WHAT TO DO: In the listing below, the answer starts at the line that has "TT-GISC/05 | GISC backup procedures" and stops after the line that has "monitoring | | In progress"; please repeat that part exactly and nothing more.

RECORD SET:

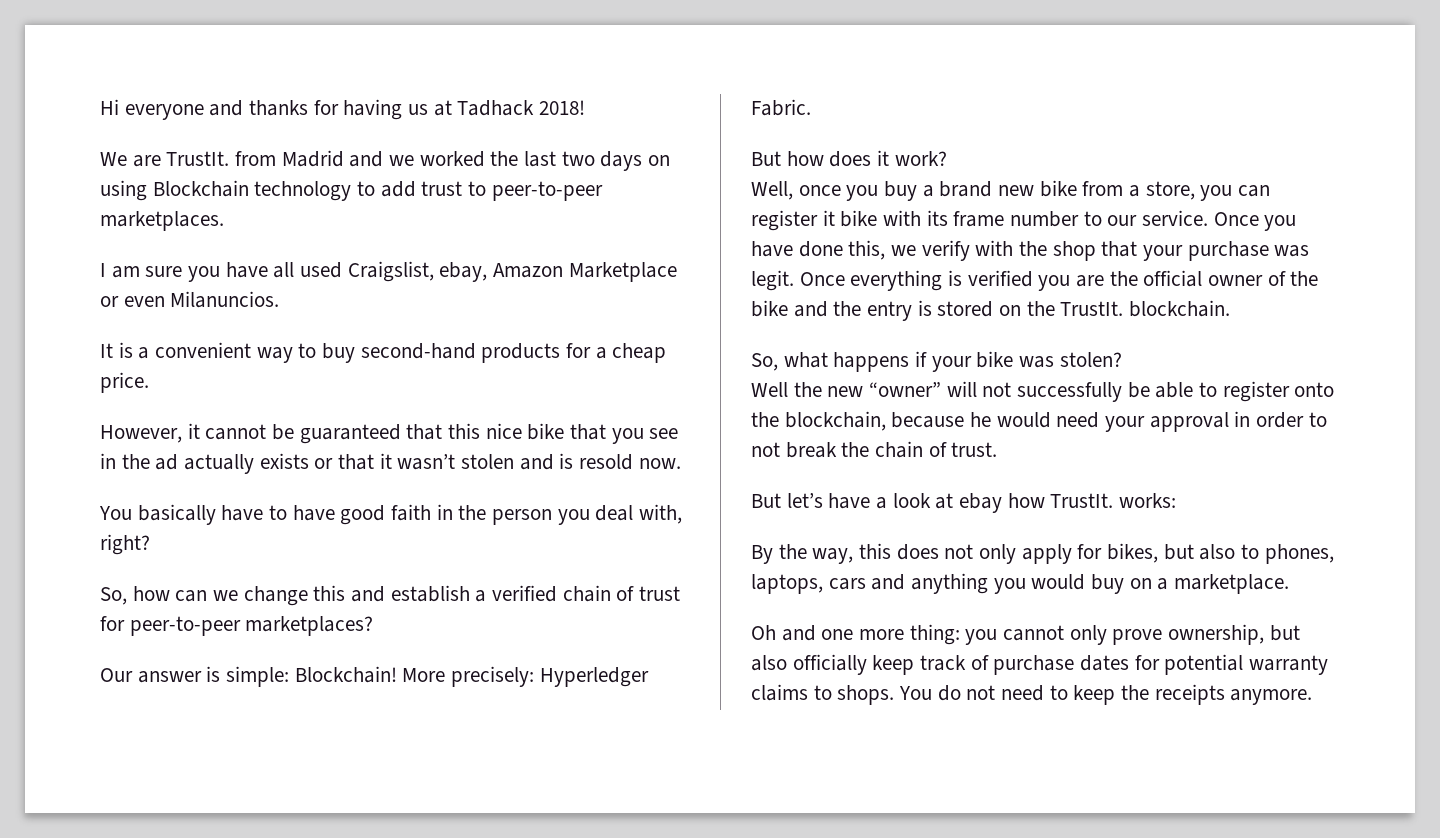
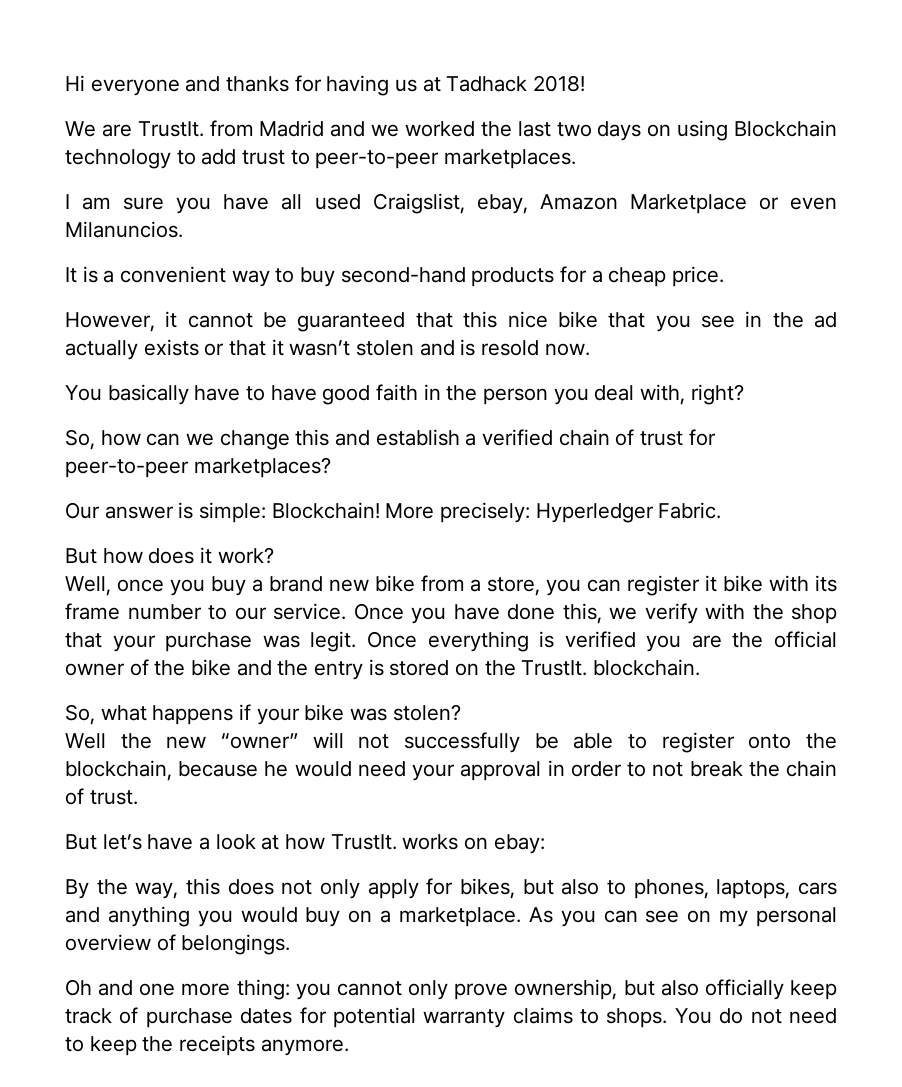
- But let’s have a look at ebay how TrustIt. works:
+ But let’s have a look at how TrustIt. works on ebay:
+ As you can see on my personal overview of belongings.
---
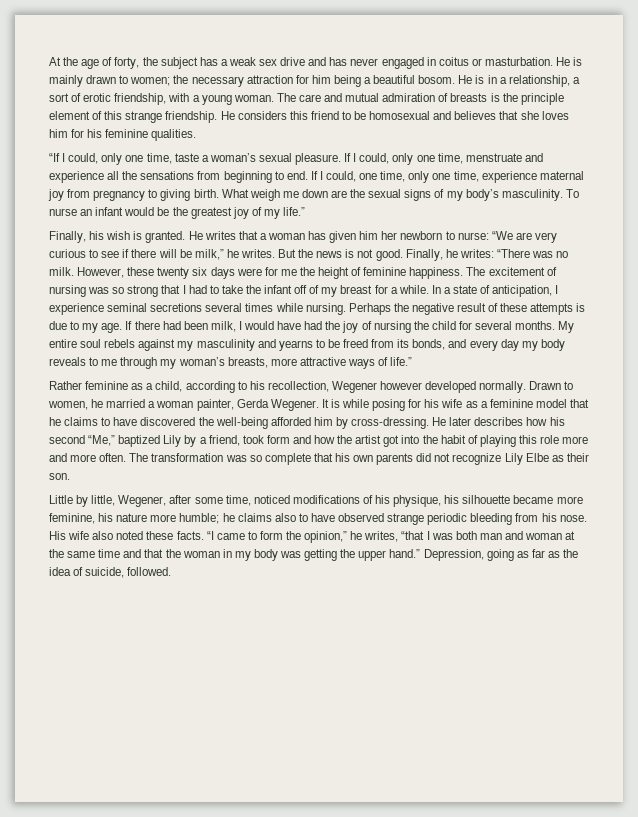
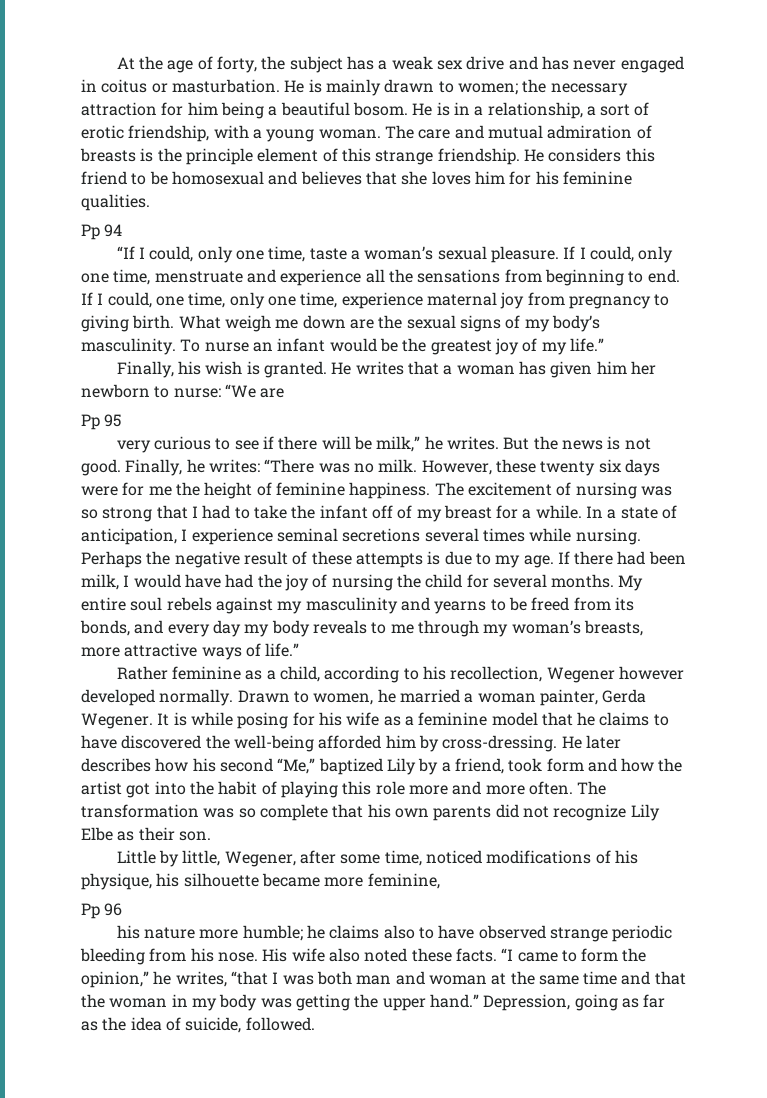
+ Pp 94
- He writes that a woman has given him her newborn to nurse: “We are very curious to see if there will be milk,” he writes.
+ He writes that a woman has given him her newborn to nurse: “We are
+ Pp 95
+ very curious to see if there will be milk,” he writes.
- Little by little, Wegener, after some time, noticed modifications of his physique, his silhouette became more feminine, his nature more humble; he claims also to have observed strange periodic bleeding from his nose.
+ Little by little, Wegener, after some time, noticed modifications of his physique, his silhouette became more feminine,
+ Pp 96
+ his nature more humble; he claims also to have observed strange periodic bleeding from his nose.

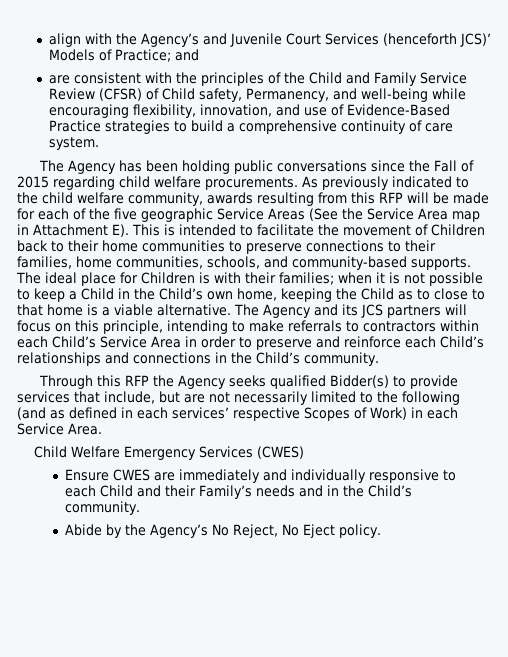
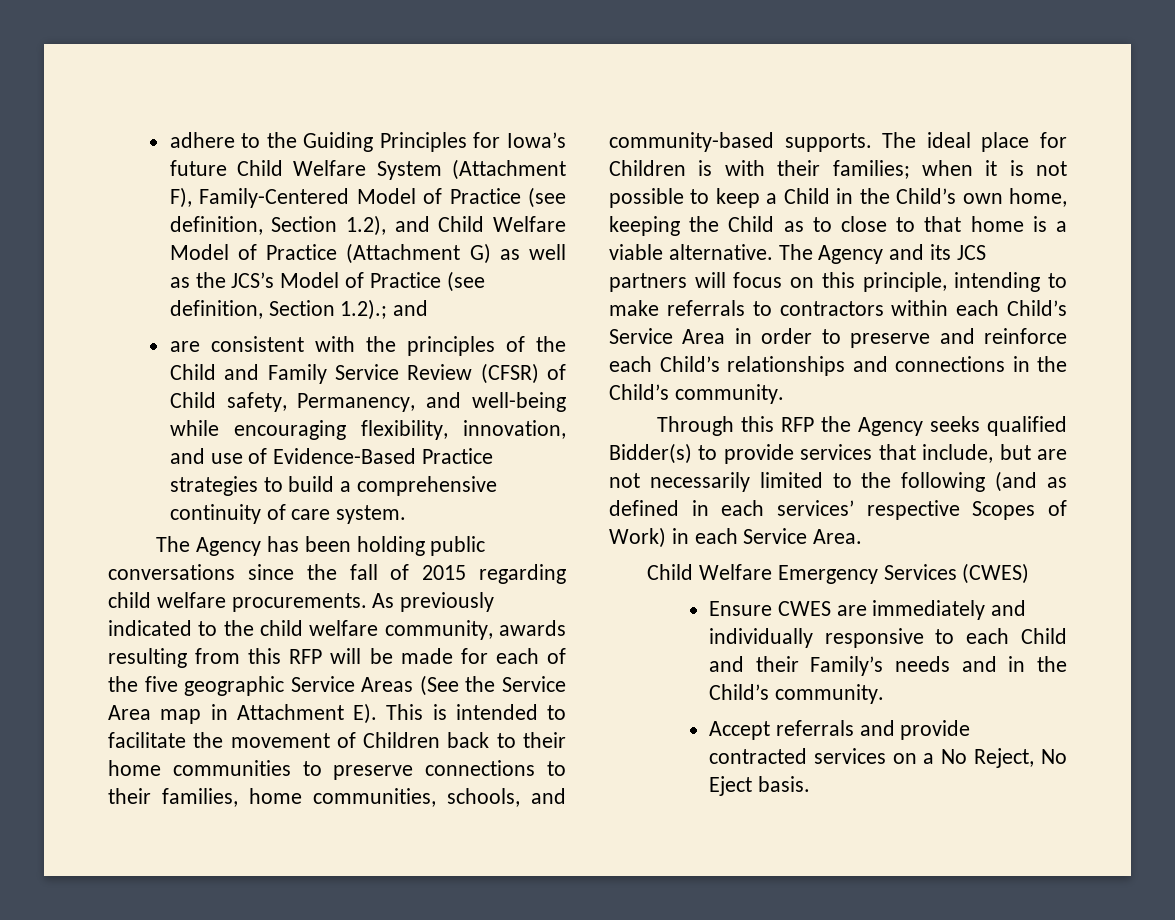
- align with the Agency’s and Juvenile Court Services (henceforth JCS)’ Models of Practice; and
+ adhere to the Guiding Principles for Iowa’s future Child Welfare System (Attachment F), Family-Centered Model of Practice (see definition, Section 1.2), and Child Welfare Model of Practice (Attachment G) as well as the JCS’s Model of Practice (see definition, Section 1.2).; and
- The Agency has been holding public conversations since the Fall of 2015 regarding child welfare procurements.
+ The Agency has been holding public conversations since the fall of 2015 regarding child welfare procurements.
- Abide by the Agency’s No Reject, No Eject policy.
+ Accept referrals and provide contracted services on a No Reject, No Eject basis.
* * *
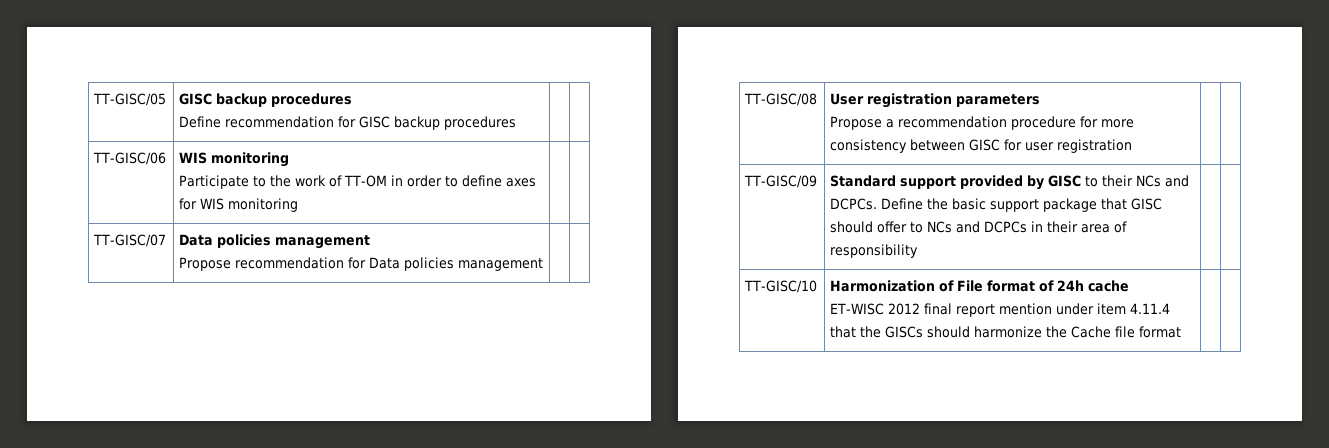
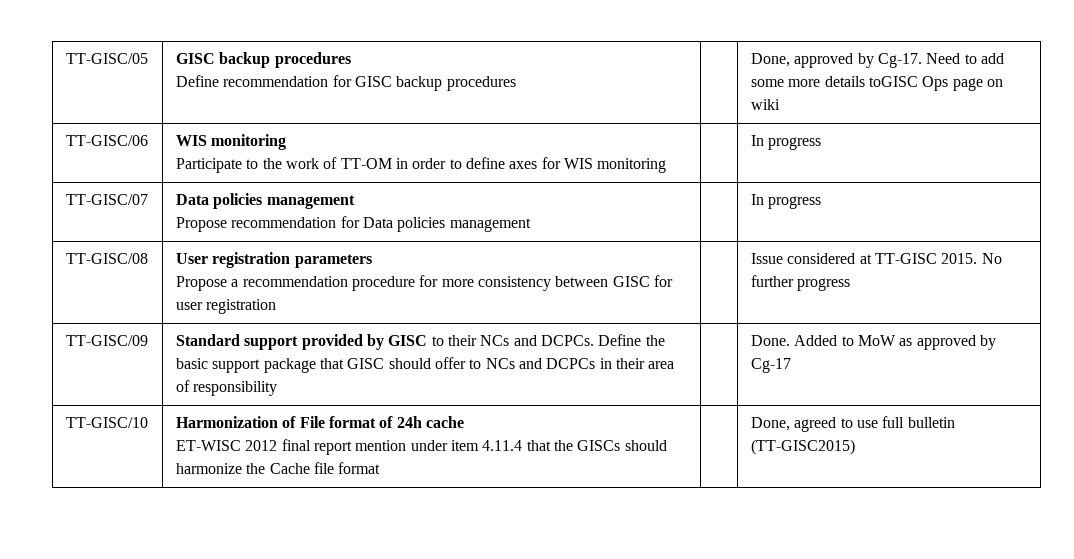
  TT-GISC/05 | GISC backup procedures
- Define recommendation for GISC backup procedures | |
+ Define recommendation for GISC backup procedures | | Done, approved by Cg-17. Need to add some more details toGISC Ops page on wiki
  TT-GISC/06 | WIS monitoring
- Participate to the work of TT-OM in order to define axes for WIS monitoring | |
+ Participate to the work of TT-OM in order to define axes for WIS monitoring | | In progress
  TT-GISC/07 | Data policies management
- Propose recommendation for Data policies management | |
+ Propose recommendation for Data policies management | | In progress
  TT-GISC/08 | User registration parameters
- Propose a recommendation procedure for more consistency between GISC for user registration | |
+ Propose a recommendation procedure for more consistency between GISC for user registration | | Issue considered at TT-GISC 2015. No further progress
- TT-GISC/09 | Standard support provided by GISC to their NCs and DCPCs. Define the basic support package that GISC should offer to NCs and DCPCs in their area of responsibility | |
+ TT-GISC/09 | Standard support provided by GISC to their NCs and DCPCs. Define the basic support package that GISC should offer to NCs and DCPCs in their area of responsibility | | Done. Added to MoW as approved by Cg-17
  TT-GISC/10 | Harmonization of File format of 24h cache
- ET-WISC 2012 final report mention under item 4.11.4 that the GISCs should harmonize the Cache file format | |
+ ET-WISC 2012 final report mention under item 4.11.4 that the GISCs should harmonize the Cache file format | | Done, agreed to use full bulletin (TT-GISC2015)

OUTPUT FOR THIS TASK:
  TT-GISC/05 | GISC backup procedures
- Define recommendation for GISC backup procedures | |
+ Define recommendation for GISC backup procedures | | Done, approved by Cg-17. Need to add some more details toGISC Ops page on wiki
  TT-GISC/06 | WIS monitoring
- Participate to the work of TT-OM in order to define axes for WIS monitoring | |
+ Participate to the work of TT-OM in order to define axes for WIS monitoring | | In progress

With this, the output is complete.